Our culture of celebrity is such that, during the opening scenes of Vanity Fair, Mira Nair’s exuberant screen adaptation of William Makepeace Thackeray’s darkly satirical novel, I found myself thinking of Vanity Fair the magazine—specifically, the September issue’s cover story on the movie’s star, Reese Witherspoon. There we learn that, though she brings home a $15 million paycheck, she still looks great and makes time for the children.
What woman wouldn’t want to have it all? Thackeray’s heroine, Becky Sharp (played by Witherspoon), certainly does. She rises from obscure and shady origins through early-19th-century polite society to conquer the hearts and wallets of more than one bourgeois or aristocratic gentleman. Toying with the limits of propriety, she reveals the social order’s hollowness while reveling in its splendors.
One might have imagined an updated Vanity Fair (à la Clueless) unfolding between Park Avenue salons and the carefully manicured lawns of East Hampton. Instead, with a nod to scholar Edward Said, the Indian-born Nair keeps the novel’s time frame but highlights the role Thackeray has reserved for Britain’s colonies, where his characters keep flitting to amass vast quantities of wealth or escape romantic disappointment. The colonial presence is felt everywhere in Nair’s movie—from the cashmeres thrown over the ladies’ shoulders in Hyde Park to the servants in their drawing rooms. Amid the film’s gorgeous, sensual riot of movement and color, this subtly underscores a deeper point—that the vast edifice of British Empire hierarchy rested upon a lie and an illusion.
As the movie opens, orphaned Becky leaves the loathed Miss Pinkerton’s Academy in the company of her only friend, gentle, highborn Amelia Sedley (Romola Garai), to take her new position as governess in the country estate of the eccentric Sir Pitt Crawley (Bob Hoskins). From that humble post she launches her assault, enchanting by turns the baronet; his wealthy, city-dwelling, spinster sister (Eileen Atkins); and his feckless second son, a military man played by the magnetic James Purefoy.

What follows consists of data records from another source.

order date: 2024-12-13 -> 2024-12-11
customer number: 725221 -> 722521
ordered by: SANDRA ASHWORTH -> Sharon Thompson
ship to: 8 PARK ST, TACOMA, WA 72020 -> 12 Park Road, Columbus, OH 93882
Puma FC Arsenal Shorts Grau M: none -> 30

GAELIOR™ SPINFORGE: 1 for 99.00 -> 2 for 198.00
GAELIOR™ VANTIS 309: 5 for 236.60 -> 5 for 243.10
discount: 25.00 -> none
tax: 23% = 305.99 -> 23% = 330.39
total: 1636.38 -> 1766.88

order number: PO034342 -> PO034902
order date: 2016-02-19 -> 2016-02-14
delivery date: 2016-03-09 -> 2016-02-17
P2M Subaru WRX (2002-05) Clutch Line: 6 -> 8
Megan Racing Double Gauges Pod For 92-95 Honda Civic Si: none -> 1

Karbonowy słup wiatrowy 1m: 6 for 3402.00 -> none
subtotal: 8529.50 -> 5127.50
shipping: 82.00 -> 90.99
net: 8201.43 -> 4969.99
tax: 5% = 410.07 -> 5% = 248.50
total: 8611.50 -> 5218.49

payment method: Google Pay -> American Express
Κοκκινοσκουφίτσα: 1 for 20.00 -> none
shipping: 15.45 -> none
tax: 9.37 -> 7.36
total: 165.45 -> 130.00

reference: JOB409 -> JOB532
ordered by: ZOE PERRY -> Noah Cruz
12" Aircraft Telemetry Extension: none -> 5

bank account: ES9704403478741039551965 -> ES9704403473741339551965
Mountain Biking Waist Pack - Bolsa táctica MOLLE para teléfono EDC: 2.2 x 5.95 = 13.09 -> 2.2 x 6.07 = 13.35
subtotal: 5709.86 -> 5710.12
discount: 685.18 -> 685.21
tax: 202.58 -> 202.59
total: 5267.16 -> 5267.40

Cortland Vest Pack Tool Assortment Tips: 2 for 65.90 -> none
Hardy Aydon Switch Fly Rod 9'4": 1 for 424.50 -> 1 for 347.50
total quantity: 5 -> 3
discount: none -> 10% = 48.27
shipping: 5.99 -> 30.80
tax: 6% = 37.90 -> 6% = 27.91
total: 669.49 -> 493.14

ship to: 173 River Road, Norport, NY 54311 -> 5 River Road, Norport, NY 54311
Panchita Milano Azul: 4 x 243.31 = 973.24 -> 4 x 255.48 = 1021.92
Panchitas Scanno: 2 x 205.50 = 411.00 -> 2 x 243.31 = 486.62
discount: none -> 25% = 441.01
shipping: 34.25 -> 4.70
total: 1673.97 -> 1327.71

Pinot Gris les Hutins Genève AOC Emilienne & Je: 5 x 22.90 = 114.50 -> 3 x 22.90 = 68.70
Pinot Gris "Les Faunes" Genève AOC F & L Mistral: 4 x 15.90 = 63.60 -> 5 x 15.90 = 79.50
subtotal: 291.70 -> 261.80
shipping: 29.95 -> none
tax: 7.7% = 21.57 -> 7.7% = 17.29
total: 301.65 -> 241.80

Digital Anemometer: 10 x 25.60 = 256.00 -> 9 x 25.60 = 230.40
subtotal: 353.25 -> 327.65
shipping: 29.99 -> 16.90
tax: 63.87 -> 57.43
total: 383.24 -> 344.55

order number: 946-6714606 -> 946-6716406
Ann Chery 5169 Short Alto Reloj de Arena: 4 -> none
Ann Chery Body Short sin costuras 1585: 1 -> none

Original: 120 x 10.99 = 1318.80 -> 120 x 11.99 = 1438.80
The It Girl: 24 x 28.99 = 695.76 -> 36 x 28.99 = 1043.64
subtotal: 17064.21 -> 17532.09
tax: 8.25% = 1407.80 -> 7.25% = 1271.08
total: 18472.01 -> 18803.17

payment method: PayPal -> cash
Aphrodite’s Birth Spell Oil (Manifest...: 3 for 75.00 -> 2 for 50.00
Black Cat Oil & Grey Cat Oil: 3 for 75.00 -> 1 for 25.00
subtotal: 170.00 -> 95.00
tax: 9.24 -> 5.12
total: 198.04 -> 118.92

And that’s only the beginning. Thackeray’s tome runs to some 700-plus pages, with an unwieldy cast (for the most part, ably embodied here) and epic scope that moves from a young girl’s love letters to the Battle of Waterloo. (The corpse-strewn battlefield is one of the most striking set pieces.) For the film, a team of screenwriters had condensed it into a hectic 140 minutes. But the pacing feels choppy, and the characters’ emotions are sometimes too sudden to be believable. (One exception is Rhys Ifans, affecting as Amelia’s long-suffering and neglected suitor.)
Witherspoon’s Sharp seems tailored to fit contemporary feminism’s Third Wave—a can-do heroine of unstoppable ambition. It’s a role that’s worked for her before (the Tracy Flick of Election), though here her ability to play herself seems a jarring limitation. She’s best with Becky mid-career. When the story turns darker, she’s all New World—she can’t do decadent. Thackeray doesn’t let us resolve our feelings about Becky too easily; we read about her exploits with a kind of abject fascination. But Witherspoon can’t risk her likability. At the end of Nair’s film, we cheer her; Thackeray’s novel leaves behind a taste of ashes, and a deeper memory.